Si l’on considère les scrutins présidentiels depuis 1995, on constate que, à l’exception de celui de 2007 (16% d’abstention), le nombre des abstentionnistes tourne autour de 20% des électeurs inscrits sur les listes électorales. En 2017 il y a donc eu environ 5% des inscrits abstentionnistes en plus du socle habituel.

S’agissant des bulletins blancs et nuls, leur nombre est d’ordinaire plutôt constant, s’élevant régulièrement à chaque scrutin de ce type à un peu plus de 4% des électeurs inscrits, à l’exception toutefois de celui de 1995 où leur nombre, 2,3%, avait été exceptionnellement faible. Ils représentent cette fois-ci 8,6% des électeurs inscrits, soit environ le double de ce que l’on constate d’habitude.

Ces chiffres, que ce soient ceux de l’abstention, ou ceux des bulletins blancs ou nuls déposés dans les urnes, sont très élevés et doivent susciter une réflexion, mais ce n’est pas un raz de marée. Surtout si l’on considère que, à la différence de ce qui s’était passé lors des élections précédentes, cette fois-ci un nombre significatif de personnalités politiques ou de la société civile ont ouvertement, ou de manière allusive mais suffisamment transparente, appelé à ne voter pour aucun des deux candidats restés en lice.

La deuxième observation porte sur la signification de ces chiffres.
Le chiffre de l’abstention, qui mêle ceux qui n’ont pu se rendre aux urnes pour des raisons diverses, avec ceux qui ont préféré faire autre choses (les amateurs de pêche des sondeurs) et ceux qui se sont délibérément tenus à l’écart du vote, ne peut rendre compte globalement d’une prise de position politique et ne peut être considérée comme telle. Exercer son droit de vote, ce qui est d’ailleurs dans certains pays considéré comme un devoir, reste l’expression démocratique par excellence. Se tenir à l’écart marque un manque d’adhésion aux règles en vigueur, mais n’est pas une opinion.
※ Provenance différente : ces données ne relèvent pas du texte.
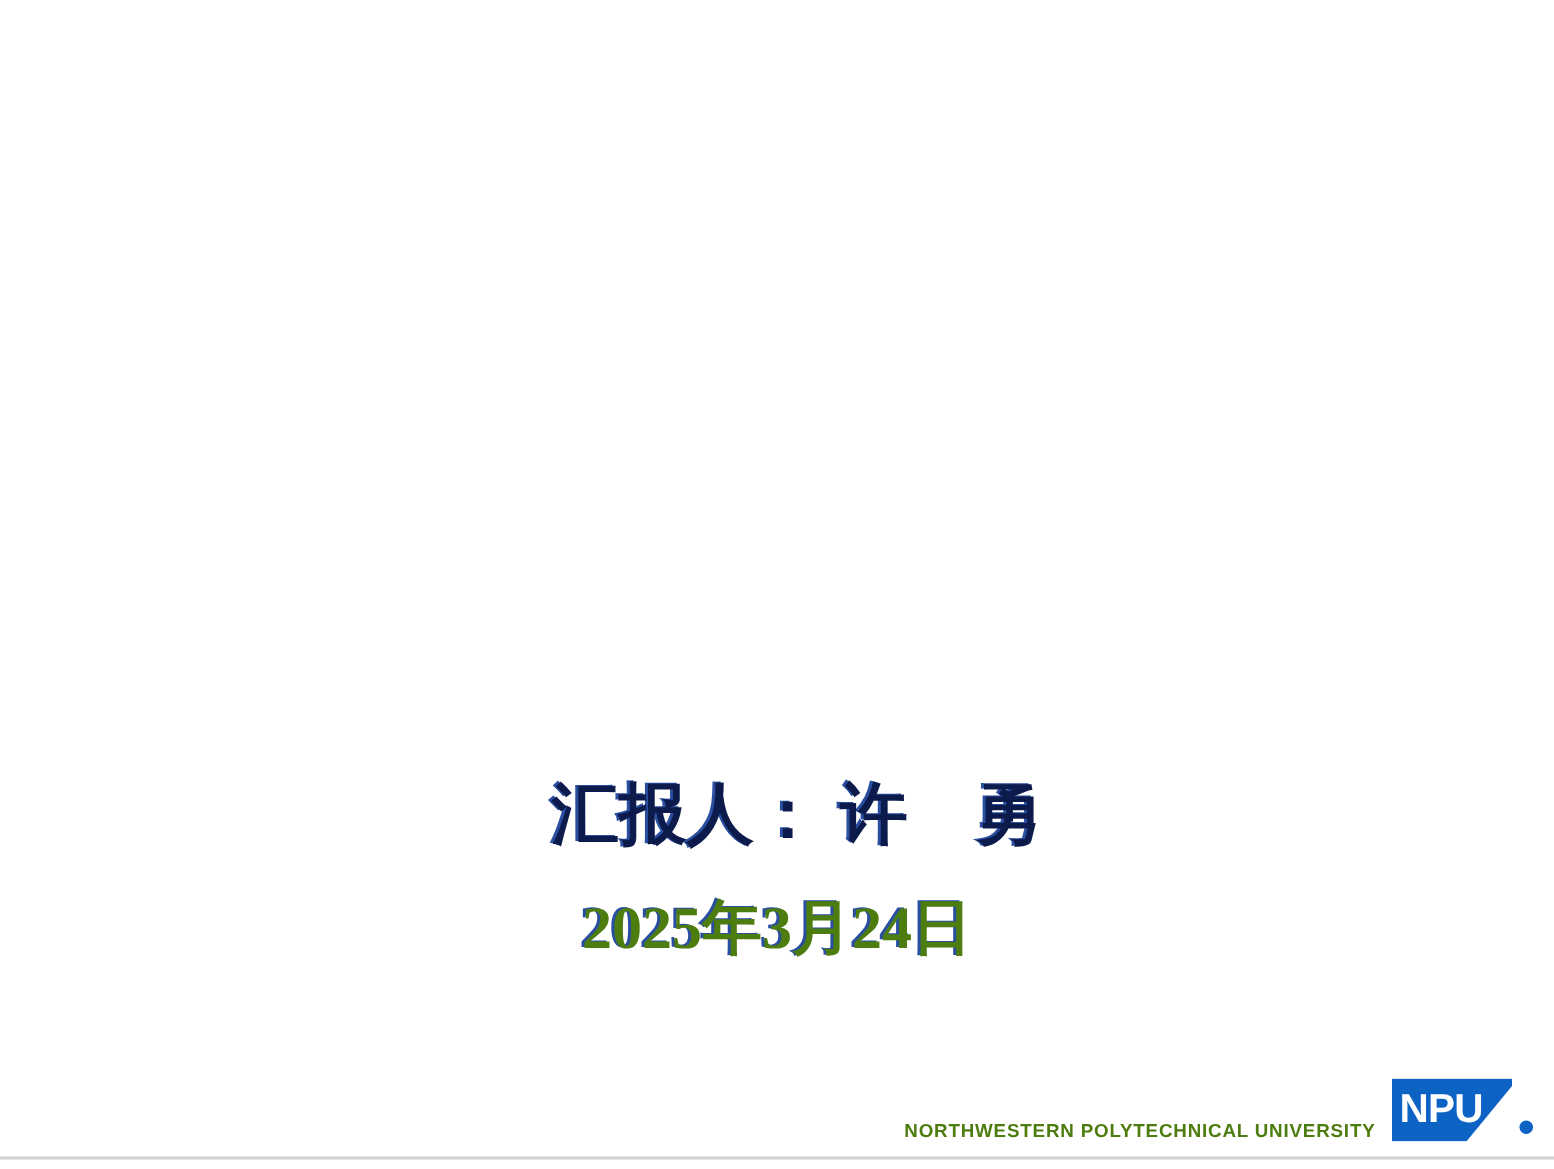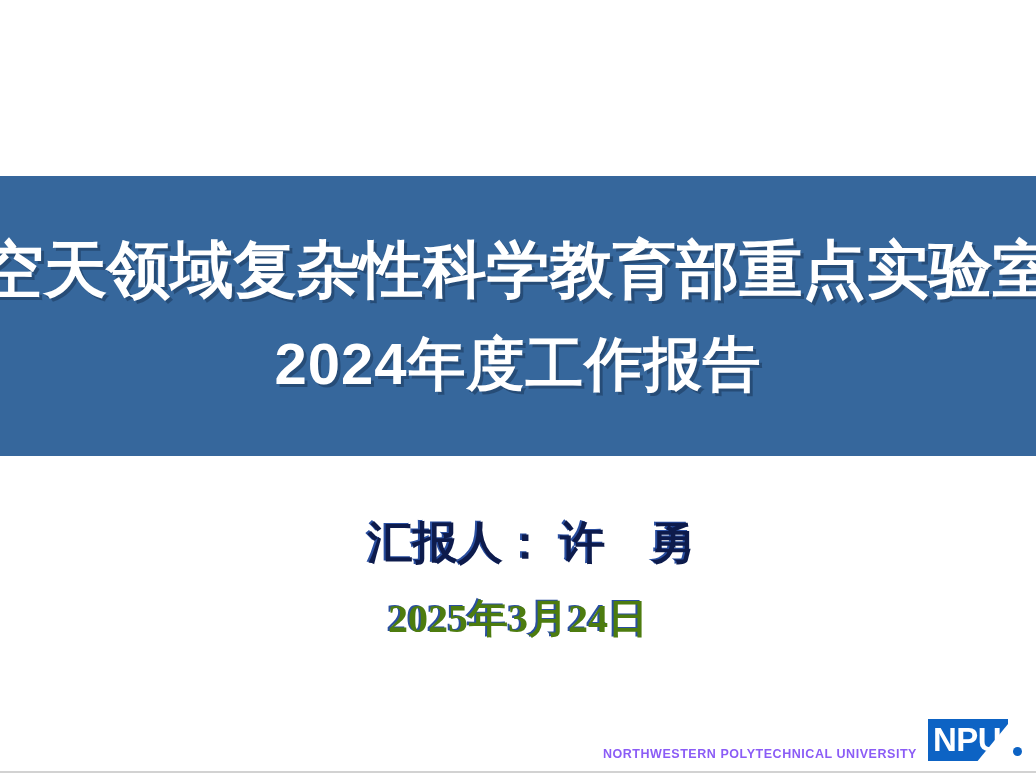"空天领域复杂性科学教育部重点实验室" div.title-banner { html: <div> <div>空天领域复杂性科学教育部重点实验室</div> <div>2024年度工作报告</div> </div> -> none }
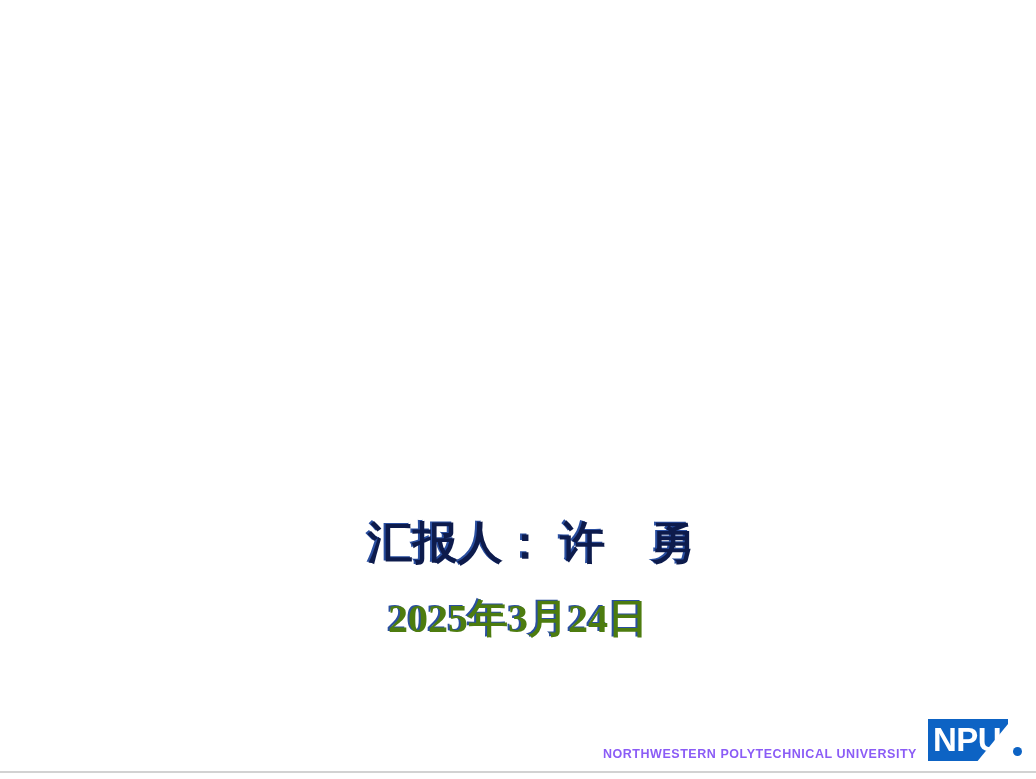"NORTHWESTERN POLYTECHNICAL UNIVERSITY" .footer-univ-name { color: #8b5cf6 -> #4d7c0f }
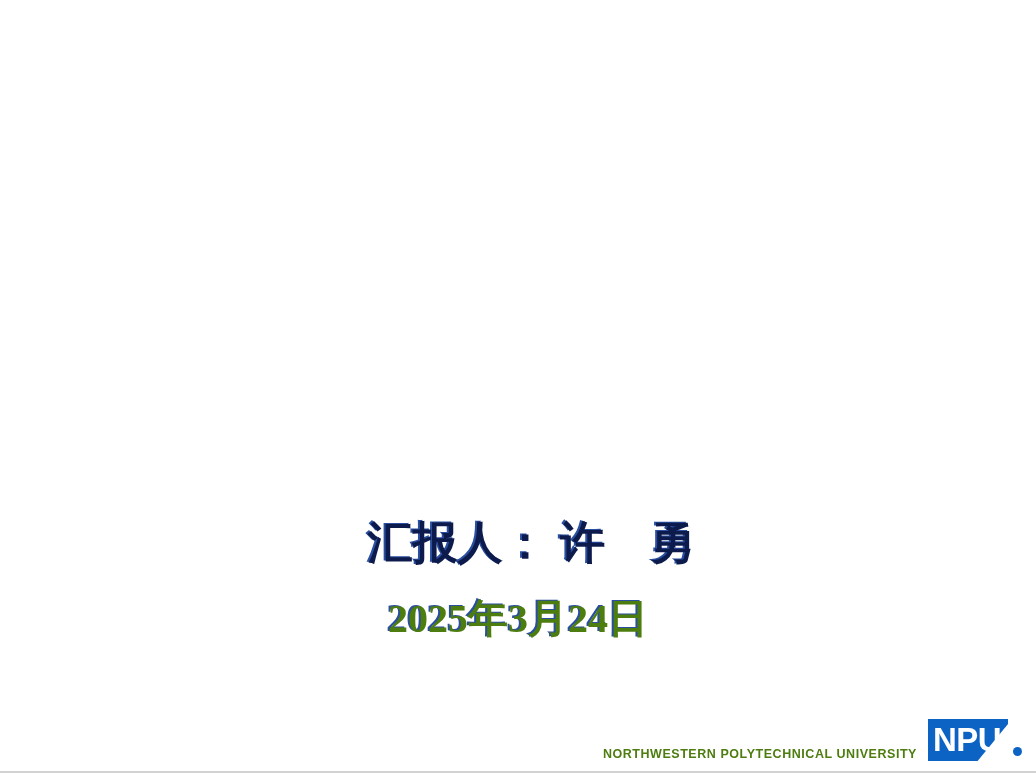"NPU" .npu-text { font-size: 33px -> 27px }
Il en va différemment des votes blancs ou nuls, puisque dans ce cas, les électeurs reconnaissent la validité du système, mais veulent faire savoir qu’ils ne sont pas d’accord avec le choix qui leur est offert. Ils en ont tout à fait le droit, mais ils doivent reconnaître que ce qu’ils considèrent comme un non-choix est le résultat d’une consultation démocratique et que, jusqu’à présent, on n’a pas encore inventé d’autre moyen pour désigner de manière pacifique la personne qui va conduire le pays pendant les années qui suivent.
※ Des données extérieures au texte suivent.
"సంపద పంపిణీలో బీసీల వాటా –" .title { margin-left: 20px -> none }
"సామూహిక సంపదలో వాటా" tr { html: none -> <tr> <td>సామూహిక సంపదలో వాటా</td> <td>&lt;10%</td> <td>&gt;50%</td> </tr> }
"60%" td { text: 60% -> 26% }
Au lendemain de chaque élection, les perdants se livrent ainsi à des additions de choux et de carottes pour tenter de prouver que la victoire de celui dont ils ne voulaient pas n’est pas aussi légitime qu’elle le paraît. Essayer par tous les moyens de faire le procès de la légitimité du candidat élu et, donc, en fait, contester implicitement le résultat de la consultation, n’est certainement pas un bon service à rendre à la démocratie, surtout dans les périodes de doute comme celle que le pays traverse.(PR)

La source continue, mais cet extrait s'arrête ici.